If ever a game screamed six defeats in eight at home against six defeats in seven away, it would’ve been Rovers’ 0–0 draw at Cardiff City. Add in a rain-soaked playing surface on a Tuesday night in February. Then sprinkle in a fourth game in 10 days and you there you have it, a perfectly baked 0–0.
Had I gone to a restaurant seven days earlier, and been served up what Rovers did at St Andrew’s, the likelihood isn’t that I’d be going back the following week to do it all over again.
That logic simply doesn’t apply to your football club, so, a week on, there you are strapping yourselves in to do it all over again, hoping for better this time around (and this time without pancakes).
In the immediacy of the final whistle I switched off with similar feelings as to Birmingham, though maybe ones unique to me.
Having done the job I did for seven years, while it never took away that sense of being a fan, it desensitised me somewhat to results. It had to, and in many ways that still remains.
It hurt a lot when Rovers lost, but you were there to do a job, and often writing 1,000 words afterwards was something of a cathartic process, and likely why I’m sat here doing this now.
Coming out the other side and back to being a fan again, I wanted to enjoy going to games again (without having to peer over a laptop to do so).
Of course I want to see wins, that’s a given, but being enjoying what was infront of me was probably just as important.
The two don’t have to go hand-in-hand.
I think back to the first half against Sunderland in September, some of the best football I’d seen from a Rovers side in a very long time. There felt a buzz around Ewood as a young, technically gifted, side fizzed the ball between the lines and created countless opportunities.
Yet ultimately, they lost, no points on the board.
But continuing to play as they did, what that level of performance, I was confident that wins would follow. A bigger picture view.
It’s why I believed so much in the notion that Gregg Broughton was conveying when brought in as director of football, that improved performance, in all areas, was essential for long-term growth.
You have to look beyond the result.
It’s why I find the discourse around the England cricket team so fascinating. When it comes off and looks brilliant they’re praised to high heaven, when it doesn’t and looks ugly, they’re chastised.

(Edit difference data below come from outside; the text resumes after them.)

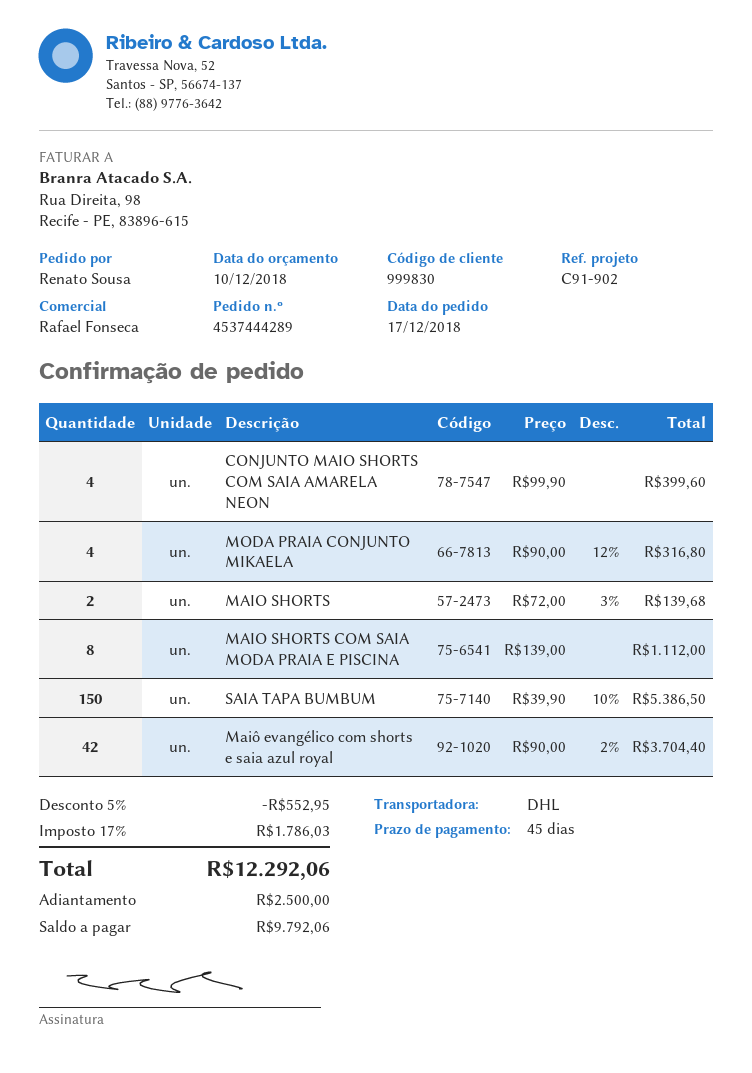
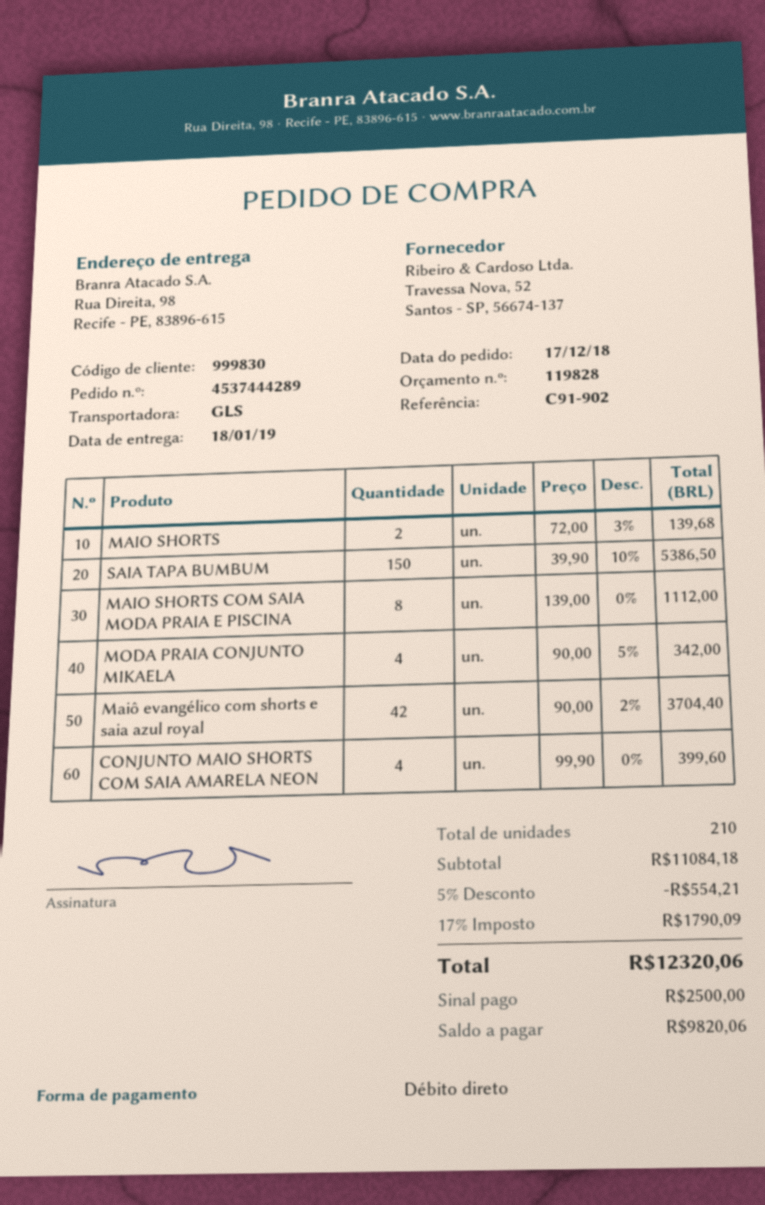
shipping method: DHL -> GLS
MODA PRAIA CONJUNTO MIKAELA: 4 x 90.00 - 12% = 316.80 -> 4 x 90.00 - 5% = 342.00
discount: 5% = 552.95 -> 5% = 554.21
tax: 17% = 1786.03 -> 17% = 1790.09
total: 12292.06 -> 12320.06
balance: 9792.06 -> 9820.06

That’s top level sport to a point, scrutiny has never been so high, little room for rationale.
The value placed on victory is so high that anything other is deemed as failure.
Maybe I was sucked in by the romantic ideology of playing a perfect, attacking brand of football, bringing through homegrown talent and year-on-year growth that my judgement became clouded.
Even just thinking back to last season, Rovers’ highest-placed finish since relegation from the Premier League wasn’t built on the free-flowing, enterprising stuff we saw from Christmas onwards, it was the tight, one-goal wins that pre-dated the switch in style that was the backbone to it.
Sitting here now reflecting on the Cardiff game, there has to be an understanding that it isn’t the job of a football manager to entertain, it’s to win. That’s their currency, and without them, you won’t survive, as we see on all too many an occasion.
Maybe a win-at-all-costs mindset is what has seen Rovers fail to achieve a top six finish in 12 years, highlighted this week by Tom Cairney reflecting on a ‘disgrace’ that his class of 2014/15 never broke that cycle.
There has been little talk about a project by Eustace.
The ‘p’ word on his lips has been ‘points’ and getting as many on the board as quickly as possible.
Are we at the end of ‘the project’? It certainly feels at a crossroads (or dead-end if you’re JDT).
I can’t say I’m any more, or less, confident that Rovers avoid relegation this season since the change in manager, because at no juncture have I ever really contemplated that possibility.
That’s definitely easier to write, and maybe naïve on my part, than it is to get the 48+ points on the board that it will likely take.
Eustace’s remit, one he’s reiterated, is to get a team that was in free-fall stabilised and looking up the table.
Not that only that, he inherited a squad which included many players hastily put together during a chaotic January transfer window.
Against Cardiff you had a team made up of players making their first (Yasin Ayari), fourth (Kyle McFadzean) and fifth (Ben Chrisene) games for the football club, plus Jake Garrett making just a ninth Championship start of his career.
All this under a head coach who was appointed a matter of weeks ago in a formation they have been thrust together in during a handful of training sessions, I’ll accept that my entertainment levels aren’t the greatest priority.
One defeat in four games since taking charge is positive, particularly when revealing that such a run hasn’t been achieved since the end of November.
It’s one step closer to achieving his immediate mission.
His focus is short-term, and so it feels is that of the club. Whether, how, or if, that changes moving forward will be interesting.
Maybe I got too caught up in the emotion of what I was watching on Tuesday night, though still checking Whoscored.com at half time to see the number of completed passes (only 21 between the three most attacking players on the pitch, if you are wondering).
Project points has another one on the board.